España, ¿hacia una nueva lista de alérgenos?
Hace unos meses, el Comité Científico de la Agencia Española de Seguridad Alimentaria y Nutrición (AESAN) concluyó que existe base suficiente para estudiar la incorporación de cuatro nuevos alérgenos de declaración obligatoria, por este orden de prioridad:
- Rosáceas: frutas como el melocotón o la manzana, responsables del 23,6 % de las reacciones alérgicas diagnosticadas en España, con una frecuencia elevada de anafilaxia.
- Legumbres, que afectan a cerca del 7 % de las personas con alergia alimentaria en nuestro país, siendo la lenteja la principal implicada.
- Kiwi, con una prevalencia baja, pero con anafilaxia en hasta el 75-80 % de los casos diagnosticados.
- Piñones, que afectan a menos del 1 % de la población, pero que, al igual que el kiwi, pueden desencadenar reacciones igual de graves.
De confirmarse esta propuesta, España pasaría a tener una lista de alérgenos obligatorios más amplia que la del resto de la Unión Europea, adaptada a su propia realidad alérgica.

Una obligación que no admite excepciones
Declarar alérgenos no consiste en un trámite burocrático ni una opción a criterio de cada negocio. Constituye una obligación legal, tanto para los alimentos envasados como para un plato servido en un restaurante. En ambos casos, la información sobre alérgenos debe estar disponible: en la etiqueta, en la carta o, si se trata de venta a granel o restauración, facilitada al consumidor que la pida.
No indicar estos ingredientes supone un incumplimiento y un riesgo real para la salud de las personas alérgicas. Porque sin esa información, pueden exponerse, sin saberlo, a una reacción que en algunos casos llega a ser mortal.
📄 Mejoras en el etiquetado de alérgenos en alimentos
La frase «puede contener» no es un comodín
Pero gestionar alérgenos no es tan sencillo como parece, y aquí hay algo que conviene dejar claro: el «puede contener» no es un comodín para salir del paso ante cualquier duda. Antes de ponerlo, la empresa tiene que haber hecho los deberes: limpiar bien, separar los alérgenos, cuidar cada paso del proceso. Solo si, después de todo eso, el riesgo sigue ahí, tiene sentido avisar en la etiqueta.

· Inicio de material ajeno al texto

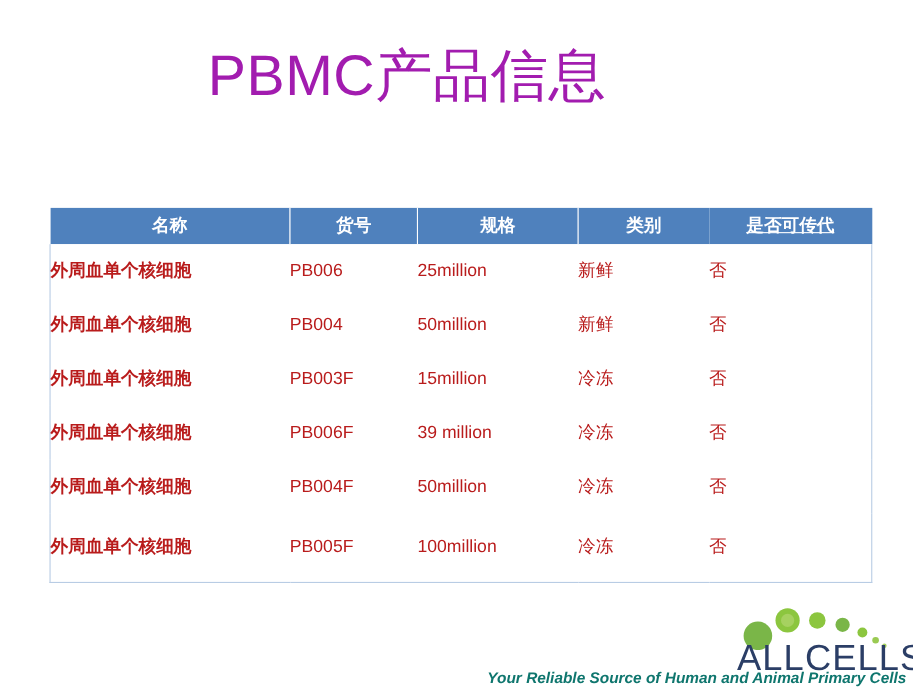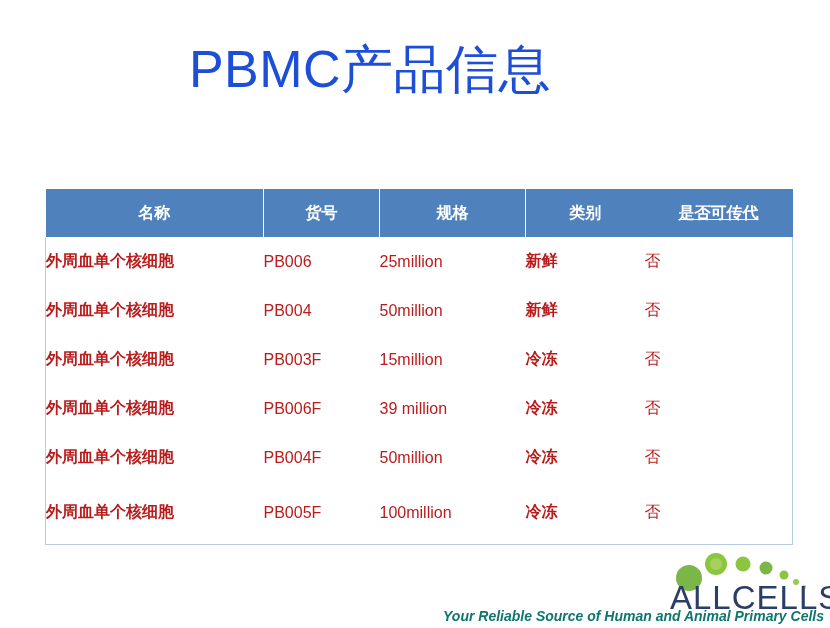--- a/index.html
+++ b/index.html
@@ -25,7 +25,7 @@
     font-size: 52px;
     line-height: 62px;
     font-weight: 400;
-    color: #1d4ed8;
+    color: #a21caf;
     letter-spacing: 0.5px;
     white-space: nowrap;
   }

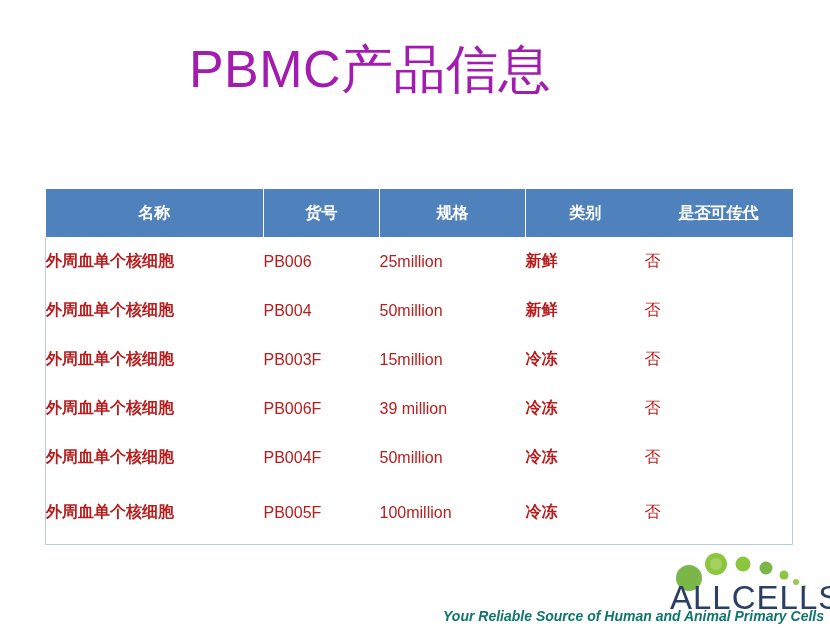--- a/index.html
+++ b/index.html
@@ -44,7 +44,7 @@
     color: #ffffff;
     font-size: 16px;
     font-weight: bold;
-    height: 48px;
+    height: 33px;
     padding: 0;
     text-align: center;
     vertical-align: middle;

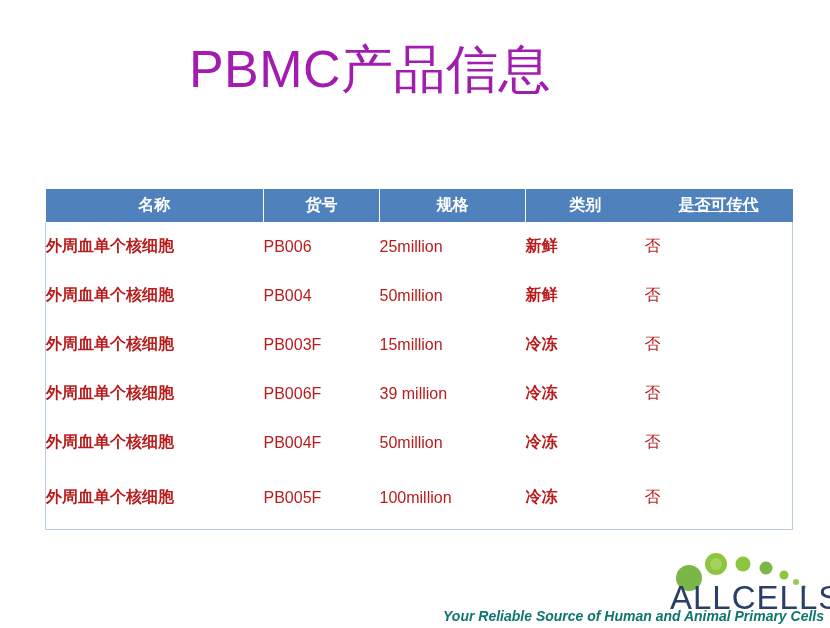--- a/index.html
+++ b/index.html
@@ -90,7 +90,7 @@
   }
   td.c-code  { padding-left: 34px; }
   td.c-spec  { padding-left: 36px; margin-left: 34px; }
-  td.c-cat   { padding-left: 29px; font-weight: bold; }
+  td.c-cat   { padding-left: 29px; }
   td.c-pass  { padding-left: 28px; }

Cuando se salta este paso y se pone la advertencia «por si acaso», sin haber intentado antes evitarla, el resultado es el contrario al buscado: el consumidor alérgico deja de fiarse de las etiquetas, la empresa pierde clientes que sí podrían haber comprado ese producto y, al final, hay menos opciones para quien vive con una alergia.
Para facilitar esta tarea, la AESAN ha publicado un procedimiento que marca el camino que se debe seguir, apoyado en criterios científicos: primero, prevenir; después, si el riesgo persiste, advertir, pero con datos que respalden esta decisión.
Volviendo a la pregunta inicial: si viajas fuera de la Unión Europea con una alergia alimentaria, no des por hecho que la negrita de una etiqueta te protege igual que en casa. Infórmate de la normativa del país de destino, lleva contigo la traducción del alimento al que eres alérgico y, ante la duda, pregunta siempre antes de consumirlo.